Really there's not much difference, you could be looking at something quite insightful on your phone but you still could be doing something more productive instead. Though with phones you're more than likely not looking at something educational, it'll probably be messages from mates. It all depends on time, all these things are fine in moderation, I think my addiction to the internet has been a gradual thing. I'm old enough to have been around when it became common place, I vaguely remember things like eBay and Google starting off, I was an early adopter and was lucky enough to be in a household who got the internet at home fairly early.

Then the second big great / awful thing came into existence; YouTube. This, being a part of the internet of course, is just an extension to my addiction, but I think it made things worse. Not only did it continue the false feelings of achievement but also added a 'living vicariously through others' factor to my life. This is a concept I've known about for a while but didn't think about it much and I don't think I ever thought I'd be a victim of it. However I recently realised that it's possibly what I'm doing almost all of the time when I'm watching YouTube. I don't mean I pretend I'm the people in the video but it is kind of along those lines, it's more of a subconscious thing. It really hit home for me the other week when after deciding to get back into drawing, I found a show on YT called The Drafsmen Show, or something like that. It's really good, it feels me with positively but I watched all twenty nine episodes and the episodes are long by the way. I spent many hours watching it, plus I've spent many hours in the past watching tutorial videos on several subjects on YT.... INSTEAD of actually doing those things. Tutorials are fine, they're good, but only if you put them into practice. I realise I usually don't so why do I feel like I've accomplished something? I think it's because I'm sort of living vicariously through whoever is on the screen or even just the stuff that's being produced on screen. I think a part of my subconscious is happy with seeing tutorials, thinks "yeah, I could do that" and then moves on, it doesn't actually need to practice them. Basically I've been fooling myself and I'm an idiot for not realising it sooner.

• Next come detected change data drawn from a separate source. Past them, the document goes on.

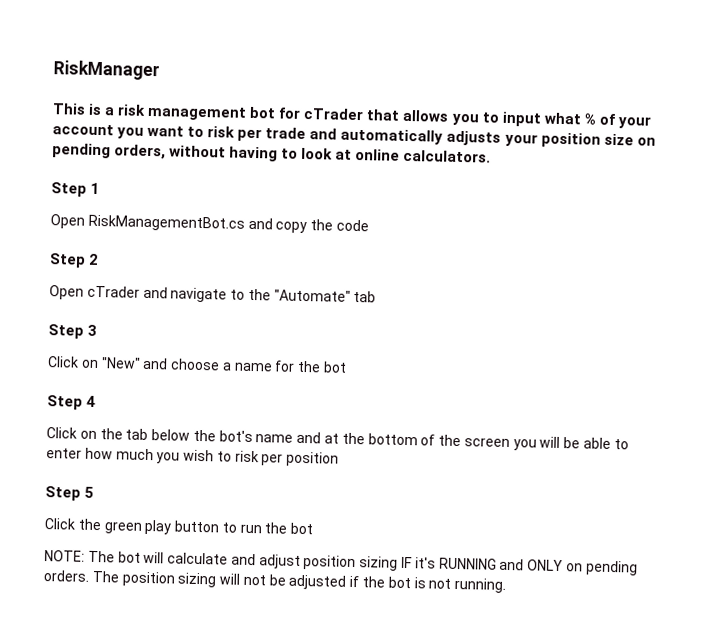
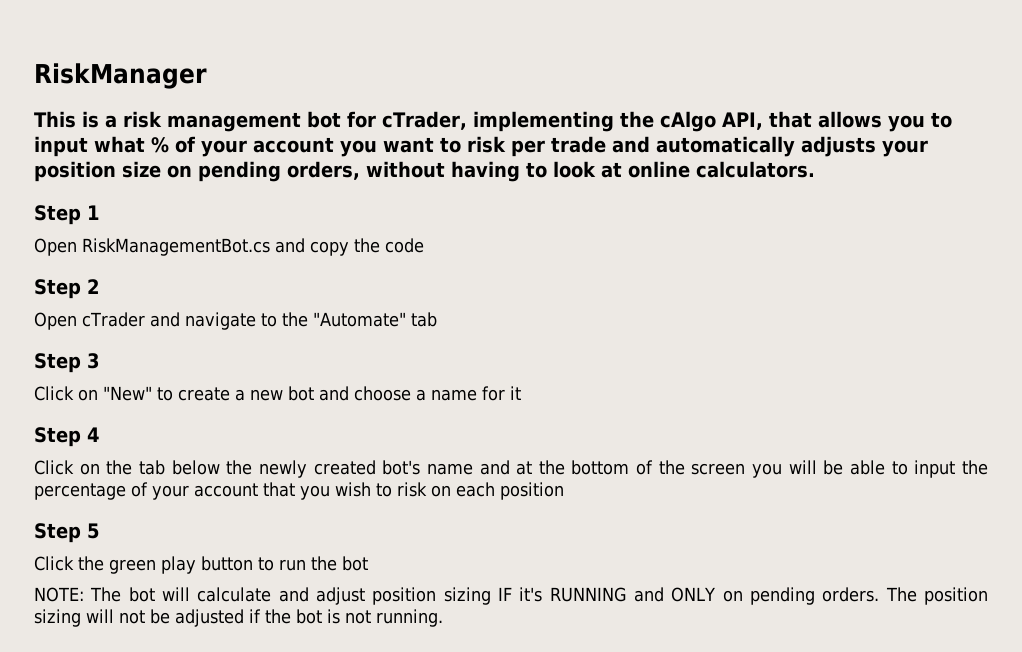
- This is a risk management bot for cTrader that allows you to input what % of your account you want to risk per trade and automatically adjusts your position size on pending orders, without having to look at online calculators.
+ This is a risk management bot for cTrader, implementing the cAlgo API, that allows you to input what % of your account you want to risk per trade and automatically adjusts your position size on pending orders, without having to look at online calculators.
- Click on "New" and choose a name for the bot
+ Click on "New" to create a new bot and choose a name for it
- Click on the tab below the bot's name and at the bottom of the screen you will be able to enter how much you wish to risk per position
+ Click on the tab below the newly created bot's name and at the bottom of the screen you will be able to input the percentage of your account that you wish to risk on each position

If anyone is reading this you may be thinking I'm over thinking this, that may be true but that doesn't matter because the result is the same - It could be simplified into a form of laziness, if others have experienced this same thing as me, they may have just labelled it as laziness without knowing how they got there and that's fine.

Anyway I was going to talk about Buffy but I've been writing for almost an hour and I want to go and actually watch it. My plan is go to bed earlier tonight, get up earlier and get more done tomorrow. I started writing the amount of time I spend on each thing in a notebook, in the hope that it'll help me become more productive.